Dissimilarities offer an alternative way in comparison with features to represent objects in a vector space. They are similar to kernels, but more general. They can be used on top of a given feature representation, but more importantly, they are often computed for raw data: images, spectra, time signals. Here some ways are given to compute dissimilarities in a given feature space. There is a separate set of examples on handling dissimilarities.  It is assumed that the reader is familiar with the introductory sections of the user guide:

The main routine for computing similarities and dissimilarities is `proxm`. Formally it is a trainable mapping. During training the training set is just stored. During execution the proximities between a ‘test’ set and the ‘training’ set are computed.
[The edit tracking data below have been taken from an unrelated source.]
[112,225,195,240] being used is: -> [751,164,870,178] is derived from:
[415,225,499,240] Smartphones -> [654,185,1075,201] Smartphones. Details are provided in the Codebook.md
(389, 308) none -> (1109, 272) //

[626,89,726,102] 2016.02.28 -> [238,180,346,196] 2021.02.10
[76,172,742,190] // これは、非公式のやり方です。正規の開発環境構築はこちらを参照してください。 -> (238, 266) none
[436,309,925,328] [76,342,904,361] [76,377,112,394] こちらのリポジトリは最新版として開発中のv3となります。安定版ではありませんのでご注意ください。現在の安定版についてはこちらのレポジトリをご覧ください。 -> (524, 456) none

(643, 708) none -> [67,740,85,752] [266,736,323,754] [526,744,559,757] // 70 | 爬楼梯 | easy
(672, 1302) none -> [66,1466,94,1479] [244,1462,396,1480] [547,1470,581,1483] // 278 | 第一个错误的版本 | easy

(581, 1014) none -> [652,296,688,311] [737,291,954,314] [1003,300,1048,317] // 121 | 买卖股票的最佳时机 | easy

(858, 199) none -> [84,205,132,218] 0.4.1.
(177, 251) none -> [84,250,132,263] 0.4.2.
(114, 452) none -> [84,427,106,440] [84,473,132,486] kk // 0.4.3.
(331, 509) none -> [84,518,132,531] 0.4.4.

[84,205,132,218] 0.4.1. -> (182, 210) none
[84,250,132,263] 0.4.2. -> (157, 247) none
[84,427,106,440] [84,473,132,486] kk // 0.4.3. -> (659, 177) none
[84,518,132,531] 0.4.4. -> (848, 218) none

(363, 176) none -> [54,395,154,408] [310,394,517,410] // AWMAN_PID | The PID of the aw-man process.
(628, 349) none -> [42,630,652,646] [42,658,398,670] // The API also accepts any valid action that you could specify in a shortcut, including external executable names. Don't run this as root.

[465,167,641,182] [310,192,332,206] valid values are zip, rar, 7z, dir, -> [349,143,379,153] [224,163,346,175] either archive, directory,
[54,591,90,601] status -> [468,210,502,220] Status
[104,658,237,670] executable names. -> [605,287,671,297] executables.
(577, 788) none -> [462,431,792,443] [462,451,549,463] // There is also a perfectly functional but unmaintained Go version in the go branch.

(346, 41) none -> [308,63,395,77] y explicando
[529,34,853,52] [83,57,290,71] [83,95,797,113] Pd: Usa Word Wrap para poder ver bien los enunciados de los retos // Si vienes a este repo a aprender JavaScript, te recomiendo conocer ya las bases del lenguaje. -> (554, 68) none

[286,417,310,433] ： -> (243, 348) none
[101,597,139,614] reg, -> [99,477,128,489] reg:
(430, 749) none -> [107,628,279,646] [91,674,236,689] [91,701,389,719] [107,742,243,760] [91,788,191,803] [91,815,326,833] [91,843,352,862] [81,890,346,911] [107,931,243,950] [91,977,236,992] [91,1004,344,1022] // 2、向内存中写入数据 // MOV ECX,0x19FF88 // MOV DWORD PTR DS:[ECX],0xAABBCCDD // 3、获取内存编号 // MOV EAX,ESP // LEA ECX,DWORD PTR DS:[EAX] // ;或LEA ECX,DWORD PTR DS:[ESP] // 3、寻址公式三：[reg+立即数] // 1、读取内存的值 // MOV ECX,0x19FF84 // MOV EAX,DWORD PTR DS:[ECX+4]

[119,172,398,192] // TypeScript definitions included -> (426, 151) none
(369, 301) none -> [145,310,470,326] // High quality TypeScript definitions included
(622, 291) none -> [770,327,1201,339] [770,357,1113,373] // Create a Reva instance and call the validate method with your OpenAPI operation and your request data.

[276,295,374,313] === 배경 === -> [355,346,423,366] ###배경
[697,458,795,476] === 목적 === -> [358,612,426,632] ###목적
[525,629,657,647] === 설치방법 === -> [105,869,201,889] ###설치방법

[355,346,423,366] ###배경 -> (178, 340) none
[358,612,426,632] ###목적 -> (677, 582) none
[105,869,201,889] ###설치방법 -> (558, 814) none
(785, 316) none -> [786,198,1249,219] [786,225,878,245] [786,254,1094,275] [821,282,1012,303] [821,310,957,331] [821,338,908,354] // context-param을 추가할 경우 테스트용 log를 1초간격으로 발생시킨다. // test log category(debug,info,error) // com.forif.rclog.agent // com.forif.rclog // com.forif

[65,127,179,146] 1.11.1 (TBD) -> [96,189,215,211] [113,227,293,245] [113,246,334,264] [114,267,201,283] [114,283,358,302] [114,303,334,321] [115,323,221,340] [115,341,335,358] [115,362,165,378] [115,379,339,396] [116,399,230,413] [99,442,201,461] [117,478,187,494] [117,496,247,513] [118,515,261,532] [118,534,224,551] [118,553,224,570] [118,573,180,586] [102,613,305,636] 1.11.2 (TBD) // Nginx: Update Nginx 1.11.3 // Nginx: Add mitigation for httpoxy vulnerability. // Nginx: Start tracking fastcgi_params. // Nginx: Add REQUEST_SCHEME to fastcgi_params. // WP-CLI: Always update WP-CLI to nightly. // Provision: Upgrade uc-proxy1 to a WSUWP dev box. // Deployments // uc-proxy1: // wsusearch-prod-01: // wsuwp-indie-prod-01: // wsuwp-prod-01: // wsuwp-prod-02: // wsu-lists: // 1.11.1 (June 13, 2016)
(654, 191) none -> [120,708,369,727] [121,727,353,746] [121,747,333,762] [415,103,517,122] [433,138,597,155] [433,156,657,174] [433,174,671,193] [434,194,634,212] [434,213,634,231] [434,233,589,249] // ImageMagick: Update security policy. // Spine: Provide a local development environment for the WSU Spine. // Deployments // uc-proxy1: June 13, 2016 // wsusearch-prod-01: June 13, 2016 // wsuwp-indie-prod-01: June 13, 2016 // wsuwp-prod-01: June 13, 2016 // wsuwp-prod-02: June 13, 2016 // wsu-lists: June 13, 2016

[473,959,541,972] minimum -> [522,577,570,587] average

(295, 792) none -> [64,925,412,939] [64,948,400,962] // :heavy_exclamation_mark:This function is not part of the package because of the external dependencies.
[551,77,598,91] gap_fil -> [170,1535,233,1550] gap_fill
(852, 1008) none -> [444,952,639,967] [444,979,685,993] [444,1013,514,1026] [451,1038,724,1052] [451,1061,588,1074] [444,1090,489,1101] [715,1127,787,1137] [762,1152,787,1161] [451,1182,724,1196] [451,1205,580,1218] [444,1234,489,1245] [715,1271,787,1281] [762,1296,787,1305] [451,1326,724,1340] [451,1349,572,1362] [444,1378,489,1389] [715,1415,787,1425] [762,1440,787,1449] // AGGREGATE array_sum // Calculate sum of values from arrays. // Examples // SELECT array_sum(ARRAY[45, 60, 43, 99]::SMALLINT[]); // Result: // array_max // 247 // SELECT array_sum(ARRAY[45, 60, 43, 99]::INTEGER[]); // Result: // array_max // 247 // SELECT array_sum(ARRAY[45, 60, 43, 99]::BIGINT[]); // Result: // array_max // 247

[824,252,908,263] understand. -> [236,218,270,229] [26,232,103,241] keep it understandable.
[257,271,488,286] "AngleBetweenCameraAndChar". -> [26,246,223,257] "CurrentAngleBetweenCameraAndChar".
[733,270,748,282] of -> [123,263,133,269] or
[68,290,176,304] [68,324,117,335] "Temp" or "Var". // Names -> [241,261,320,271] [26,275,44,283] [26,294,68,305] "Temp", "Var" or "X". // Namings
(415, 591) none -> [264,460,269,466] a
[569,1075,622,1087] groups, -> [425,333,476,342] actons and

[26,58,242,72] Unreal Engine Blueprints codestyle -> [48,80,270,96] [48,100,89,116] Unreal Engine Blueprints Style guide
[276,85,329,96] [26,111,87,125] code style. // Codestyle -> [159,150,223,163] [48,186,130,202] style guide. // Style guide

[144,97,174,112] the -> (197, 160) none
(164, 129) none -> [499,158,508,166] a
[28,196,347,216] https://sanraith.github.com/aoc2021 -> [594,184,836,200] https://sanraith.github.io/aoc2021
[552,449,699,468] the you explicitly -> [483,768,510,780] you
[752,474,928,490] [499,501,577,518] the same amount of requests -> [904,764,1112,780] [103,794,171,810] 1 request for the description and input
Let us take the example of the L1 distance, which is identical to the Minkowksy-1 metric.

`A = gendatb([10 10]) % given set of 20 objects in a 2D space`
`B = gendatb([50 50]) % new set of 100 objects in the same space`
`W = A*proxm('m',1)   % define proximity mapping, 2 to 20`
`D = B*W              % resulting dissimilarity matrix 100 x 20`

The ‘trained’ mapping `W` (it is just trained in PRTools terms, in fact there is nothing optimized, just data is stored) maps data from a 2D space (the number of features of the input space) to 20D (the number of objects in A. After applying this mapping to a dataset of 100 objects a 100*20 dissimilarity matrix is `D` obtained, which can also be considered as a set of 100 objects in a 20D space.

A special case is the computation of Euclidean distances. This is the same as a L2 distance or a Minkowsky-2 distance (`proxm('m',2)`) or the computation of an Euclidean distance to the first power (`proxm('d',1)`). These yield the same results, which, moreover, can be obtained by the routine `distm`, which is especially designed for Euclidean distances:

`D1 = B*(A*proxm('m',2))`
`D2 = B*(A*proxm('d',1))`
`D3 = distm(B,A).^(0.5)`

The results are identical, except for very small differences due to digital noise. This may be checked by:

`max(max(abs(+D1 - +D2)))`
`max(max(abs(+D1 - +D3)))`
`max(max(abs(+D2 - +D3)))`

The last statement shows that D2 and D3 are fully identical, due to the fact that `proxm` internally uses `distm` for the `'d'` option. Note, however, the huge difference in computation times:

`X = rand(1000,100); % generate 1000 objects in 100D`
`tic; D1 = X*(X*proxm('m',2)); toc`
`tic; D3 = distm(X).^(0.5); toc`

The time difference may be as large as a factor 100. The routine `distm` is programmed for speed. It is just a fixed mapping and not trainable as `proxm`.

Proximity matrices obtained by `proxm` and `distm` store the class labels of the ‘train’ set as feature labels. They have thereby the same format as a classification matrix. However, values a classification matrix have the orientation that higher values are closer more similar) to the class corresponding to the column of the considered matrix element. Dissimilarities have thereby the wrong orientation for a direct classification. This can be easily corrected.

`A = gendatb([20 20]);  % training set`
`B = gendatb([50 50]);  % test set`
`D = B*(A*proxm('d',1));% Euclidean dissimilarity matrix`
`(1-D)*testc            % classification`
`B*(A*knnc([],1))*testc % 1NN classification`

The two classification results are identical. The first road, by using `proxm`, offers, however, the possibility to use other distance measures, e.g.

`D = B*(A*proxm('m',1)); % Euclidean dissimilarity matrix`
`(1-D)*testc             % classification`

computes the NN classification result based on the L1 distance.